Хорошо, когда нет начальства. Никто не командует, никуда не гонят. Как я шел с пакетом! Ведь это же черт знает что… Как будто Колю Гринченко не могли послать. В семнадцать лет мой отец создавал в подполье комсомол, а я стою, сутулый и смешной, и я ничего не создал, а только хвастаюсь своим благородством, которого, может быть, и нету…

А Шонгин достает редисочки одну за другой. Красные шарики летят в рот, хрустят.

– Шонгин, дай редисочки, – прошу я.

– Последняя, – говорит Шонгин.

Я загадываю: если Шонгин достанет еще редиску, Нина придет. Шонгин лезет в карман. Достает кисет. Не придет. И вдруг Коля говорит:

– Вот и Ниночка…

Я оборачиваюсь. С невысокого холмика спускается она.
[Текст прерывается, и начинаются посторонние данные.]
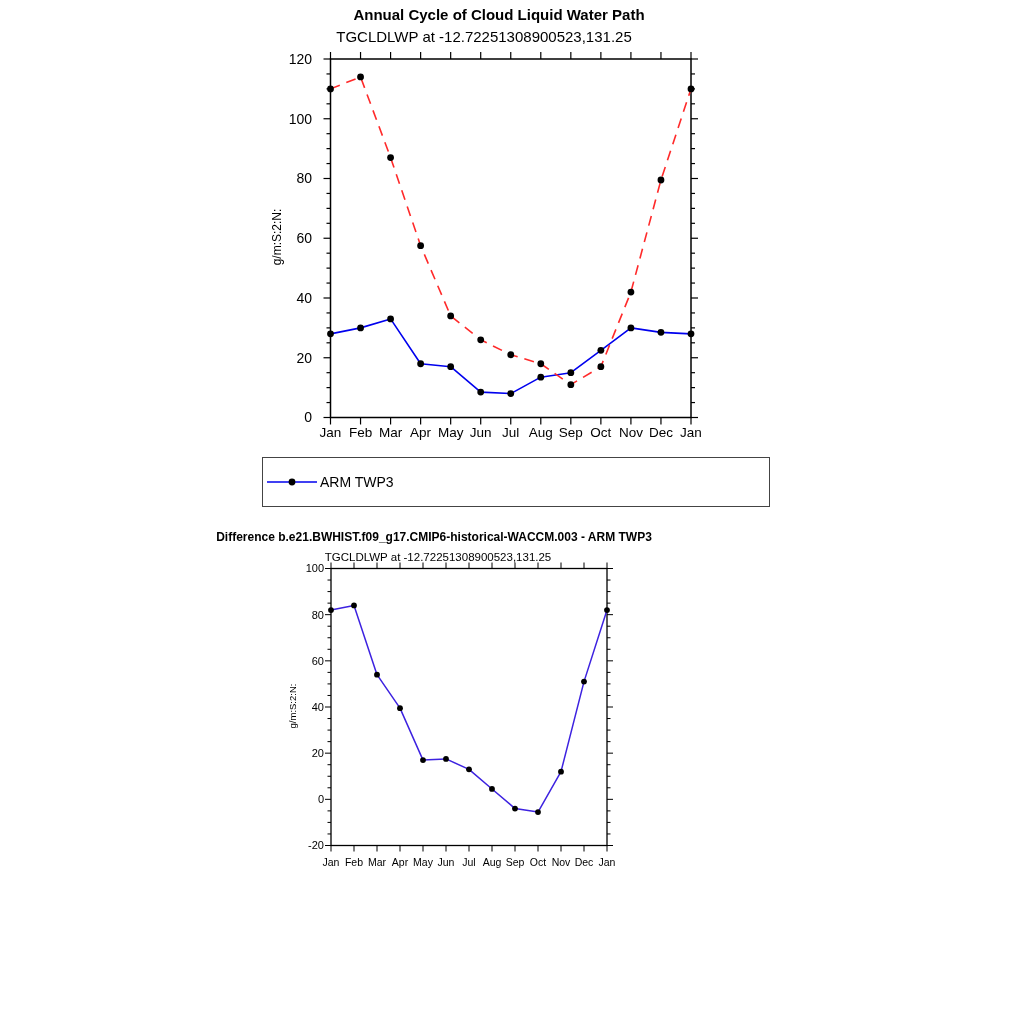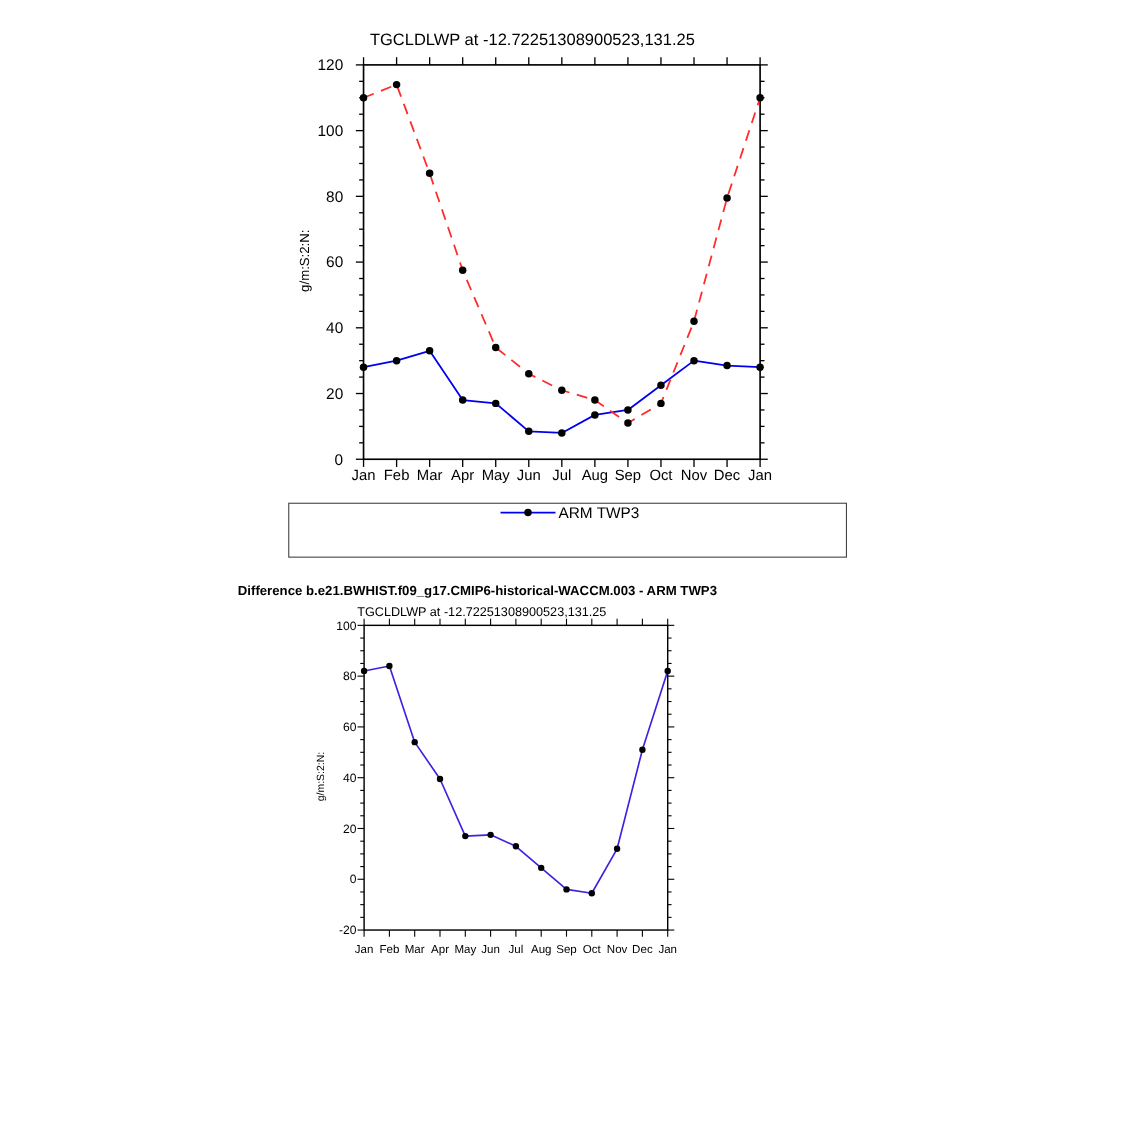--- a/index.html
+++ b/index.html
@@ -264,6 +264,7 @@
       <circle cx="607" cy="610.05" r="2.9" fill="#000000"></circle>
     </svg>
 
+  <div class="ctitle" id="top-title">Annual Cycle of Cloud Liquid Water Path</div>
   <div class="ctitle" id="top-subtitle">TGCLDLWP at -12.72251308900523,131.25</div>
   <div class="ylab" id="top-ylabel">g/m:S:2:N:</div>
 

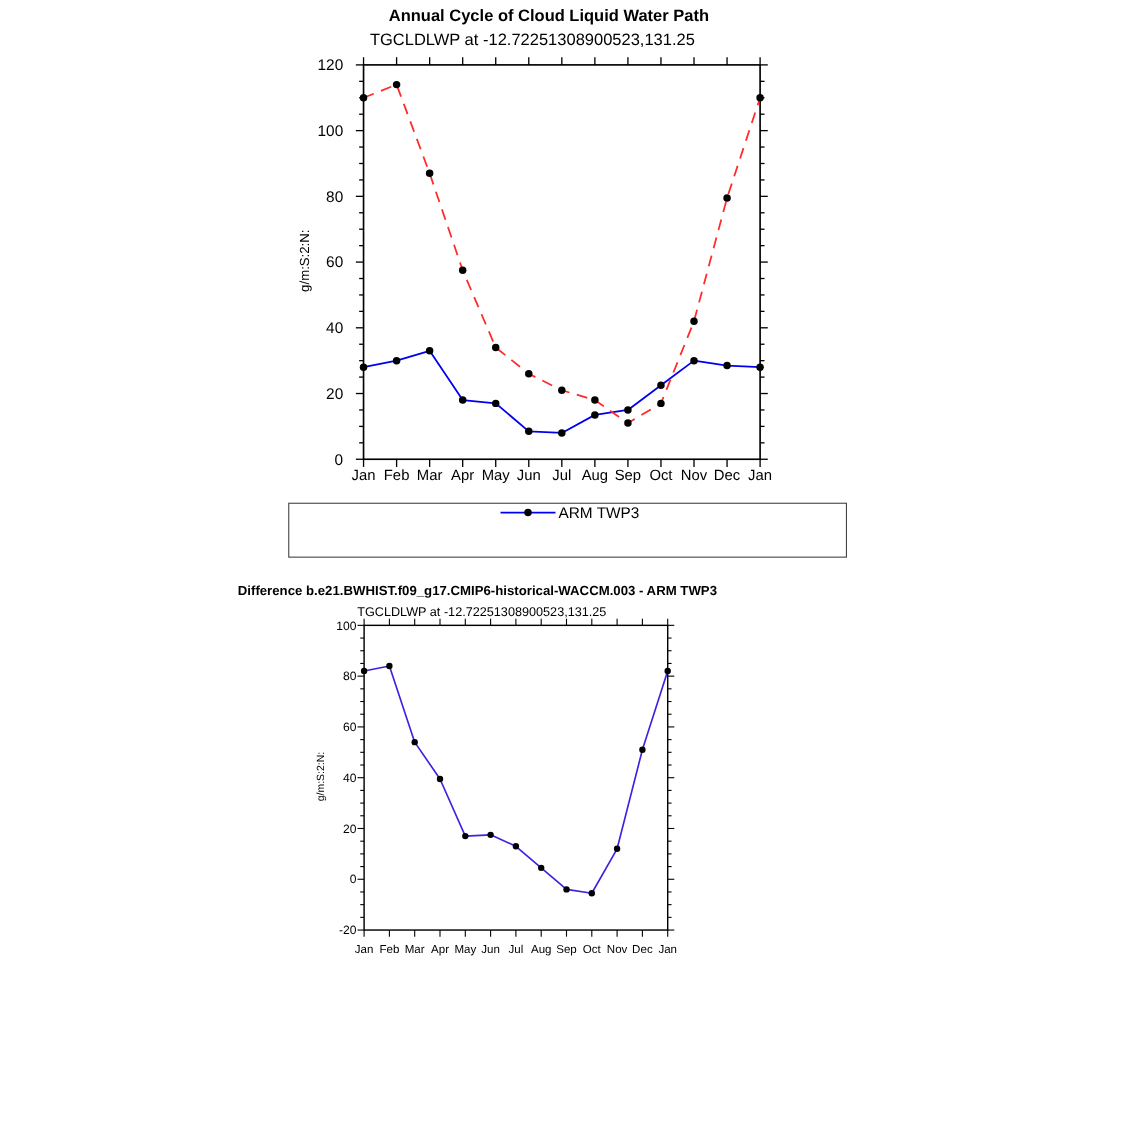--- a/index.html
+++ b/index.html
@@ -15,7 +15,7 @@
   #top-ylabel{left:277px;top:237px;font-size:12px;}
   #bot-ylabel{left:292px;top:706px;font-size:9.5px;}
   #legend{position:absolute;left:262px;top:457px;width:508px;height:50px;
-          border:1px solid #444;box-sizing:border-box;display:flex;flex-direction:row;
+          border:1px solid #444;box-sizing:border-box;display:flex;flex-direction:column;
           justify-content:space-around;padding-left:3px;background:#fff;}
   .lrow{display:flex;align-items:center;height:16px;}
   .lsw{width:52px;height:14px;flex:0 0 52px;}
Рядом с ней незнакомая связистка. Нина идет легко. Шинель застегнута на все крючки. Шапка ушанка… ах! Какая у нее ушанка!.. Она немного набекрень. Привет, малявка! Все смотрят в ее сторону, все. Она идет.

– А-а-а! – это Шонгин кричит. – А-а-а! – и падает. И Сашка падает. И Коля Гринченко.